The McLaren contract with Honda concludes with the end of the 2017 F1 season, with Button’s current McLaren contract (according to Jenson himself) active to the end of 2018, potentially putting Button into an ambassadorial role with the F1 team and the brand, a prospect already being mooted in media known to have a direct route into the McLaren F1 ‘hive’.
If that does happen then it seems highly unlikely that Button, a prized McLaren ‘asset’ would be free to join the F1 team’s ex-engine supplier.

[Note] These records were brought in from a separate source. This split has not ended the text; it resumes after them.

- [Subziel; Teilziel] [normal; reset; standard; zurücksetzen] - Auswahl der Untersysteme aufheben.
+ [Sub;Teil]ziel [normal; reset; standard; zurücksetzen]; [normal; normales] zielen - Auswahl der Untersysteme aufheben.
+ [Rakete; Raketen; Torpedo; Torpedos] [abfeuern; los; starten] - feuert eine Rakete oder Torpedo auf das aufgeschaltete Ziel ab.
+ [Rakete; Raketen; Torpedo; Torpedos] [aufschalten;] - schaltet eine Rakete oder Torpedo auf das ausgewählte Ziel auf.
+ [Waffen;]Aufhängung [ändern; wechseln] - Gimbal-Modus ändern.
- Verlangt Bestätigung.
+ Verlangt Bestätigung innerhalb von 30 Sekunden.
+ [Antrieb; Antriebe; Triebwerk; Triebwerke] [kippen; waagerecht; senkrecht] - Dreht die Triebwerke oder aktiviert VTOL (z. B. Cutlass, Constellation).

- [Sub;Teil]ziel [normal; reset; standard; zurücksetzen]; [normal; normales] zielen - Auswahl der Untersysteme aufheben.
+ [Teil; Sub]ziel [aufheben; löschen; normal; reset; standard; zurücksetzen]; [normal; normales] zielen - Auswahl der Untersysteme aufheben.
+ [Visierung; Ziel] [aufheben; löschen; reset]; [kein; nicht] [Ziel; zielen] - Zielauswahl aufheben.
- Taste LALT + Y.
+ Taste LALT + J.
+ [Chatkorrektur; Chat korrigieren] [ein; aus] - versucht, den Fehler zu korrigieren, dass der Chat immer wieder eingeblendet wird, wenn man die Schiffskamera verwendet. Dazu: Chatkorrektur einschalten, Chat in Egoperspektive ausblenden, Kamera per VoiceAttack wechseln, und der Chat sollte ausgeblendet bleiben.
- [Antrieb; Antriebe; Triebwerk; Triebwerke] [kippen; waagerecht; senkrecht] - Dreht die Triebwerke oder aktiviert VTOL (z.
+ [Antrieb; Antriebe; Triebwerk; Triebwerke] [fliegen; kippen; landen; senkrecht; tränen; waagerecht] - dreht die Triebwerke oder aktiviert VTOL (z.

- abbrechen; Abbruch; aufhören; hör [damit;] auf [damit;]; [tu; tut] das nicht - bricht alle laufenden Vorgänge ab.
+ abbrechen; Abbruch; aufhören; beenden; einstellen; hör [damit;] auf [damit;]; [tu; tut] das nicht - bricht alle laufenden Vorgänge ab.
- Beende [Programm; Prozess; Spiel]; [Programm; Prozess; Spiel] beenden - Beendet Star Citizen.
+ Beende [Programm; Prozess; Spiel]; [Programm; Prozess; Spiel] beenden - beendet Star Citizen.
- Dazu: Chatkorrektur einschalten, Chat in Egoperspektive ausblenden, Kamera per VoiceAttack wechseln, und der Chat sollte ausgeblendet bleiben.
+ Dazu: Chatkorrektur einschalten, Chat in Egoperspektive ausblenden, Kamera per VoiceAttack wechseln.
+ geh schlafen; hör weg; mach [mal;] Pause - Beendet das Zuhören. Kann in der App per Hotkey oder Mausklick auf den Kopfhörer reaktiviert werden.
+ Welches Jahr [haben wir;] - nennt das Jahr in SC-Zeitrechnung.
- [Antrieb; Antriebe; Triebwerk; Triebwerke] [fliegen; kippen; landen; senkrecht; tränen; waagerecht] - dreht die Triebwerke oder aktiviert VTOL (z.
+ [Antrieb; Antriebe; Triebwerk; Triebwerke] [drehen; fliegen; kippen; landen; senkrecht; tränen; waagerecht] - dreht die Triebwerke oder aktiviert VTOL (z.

Honda though is being replaced as the F1 engine supplier for McLaren by Renault Sport, with ex Renault F1 Team Principal Eric Boullier now in charge of McLaren’s F1 team. Renault, of course, are part of the same company as Nissan, which offers an interesting new series of choices for Button if he did still want to race either in Japan, or in the USA, Button having expressed interest in both Super GT and IMSA’s DPi class.
Comments from Button today, as he begins a round robin of promotional interviews for his newly published autobiography have made it very clear that there is an immediate prospect of Super GT for next season, but that a contract is not yet signed. It may well be that his contractual position for Super GT, and with McLaren, are intrinsically linked.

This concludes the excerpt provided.